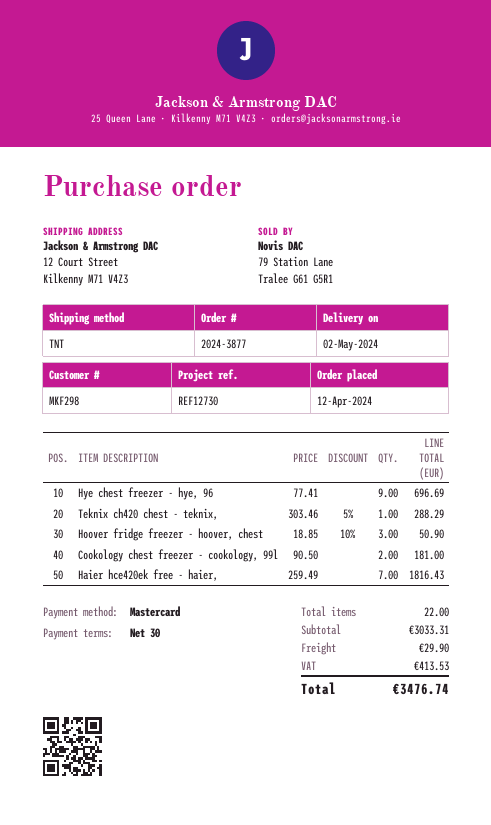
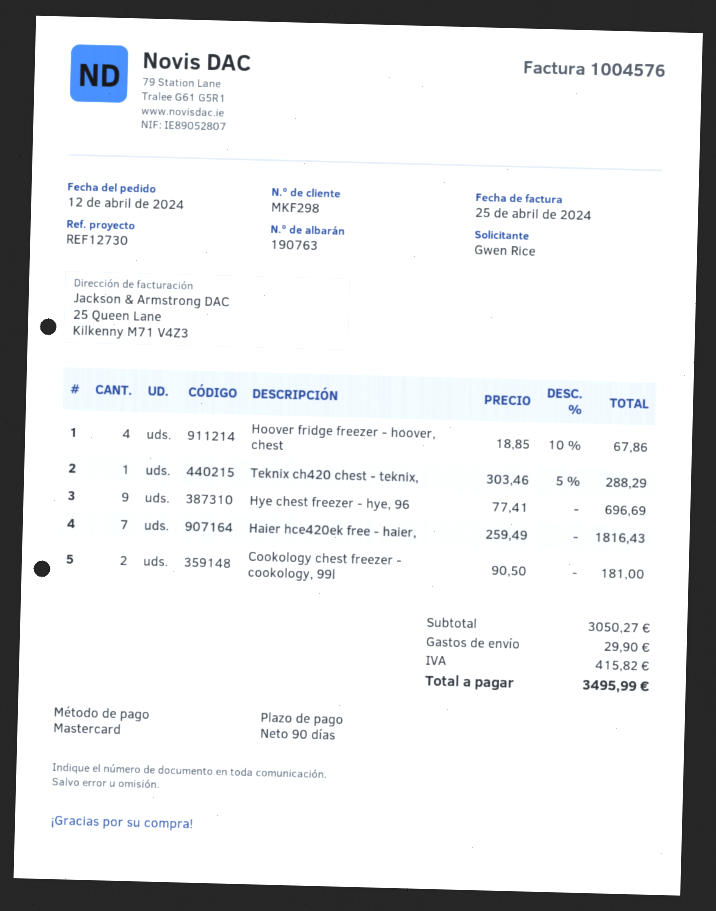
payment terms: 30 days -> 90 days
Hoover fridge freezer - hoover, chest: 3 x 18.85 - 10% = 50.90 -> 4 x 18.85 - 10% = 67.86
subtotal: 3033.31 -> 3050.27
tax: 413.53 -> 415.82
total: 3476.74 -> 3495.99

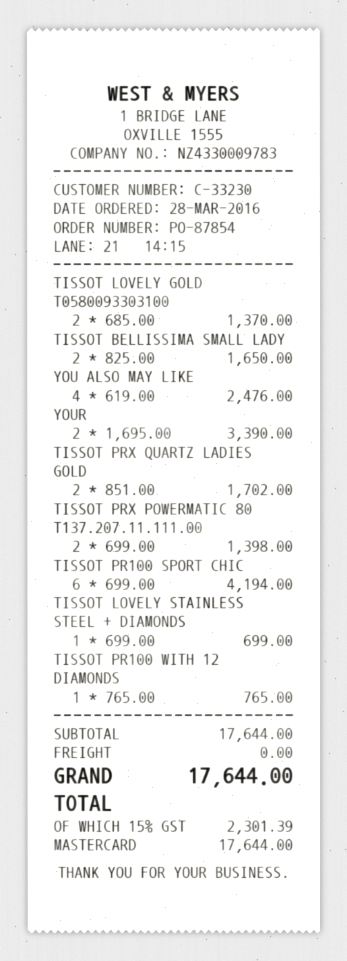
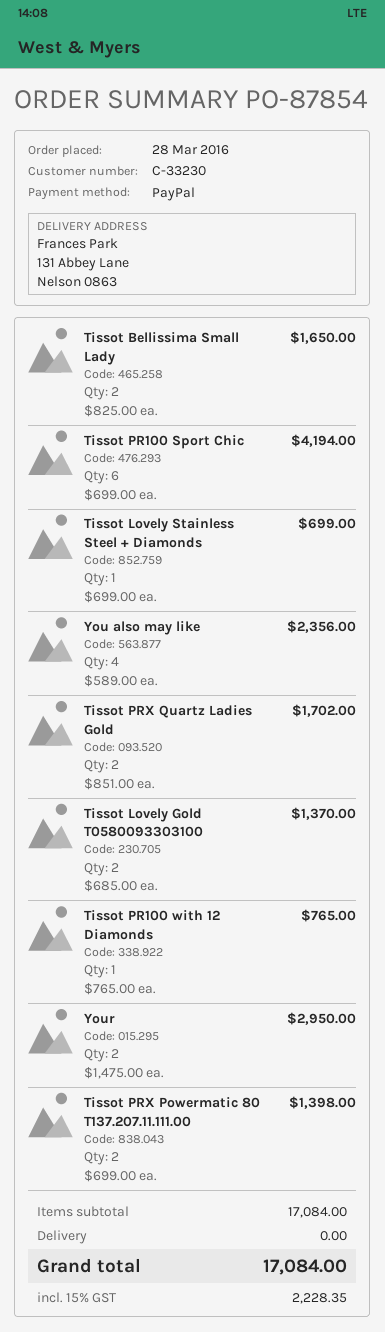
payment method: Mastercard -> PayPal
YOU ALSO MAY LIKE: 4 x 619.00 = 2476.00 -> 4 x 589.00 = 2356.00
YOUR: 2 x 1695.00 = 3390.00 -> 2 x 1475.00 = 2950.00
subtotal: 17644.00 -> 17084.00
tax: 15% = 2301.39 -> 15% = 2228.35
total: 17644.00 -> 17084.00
☆ ☆ ☆ ☆ ☆
### WORK TO COMPLETE
Sift through the entries and copy every line with "subtotal".

### TASK SOLUTION
subtotal: 3033.31 -> 3050.27
subtotal: 17644.00 -> 17084.00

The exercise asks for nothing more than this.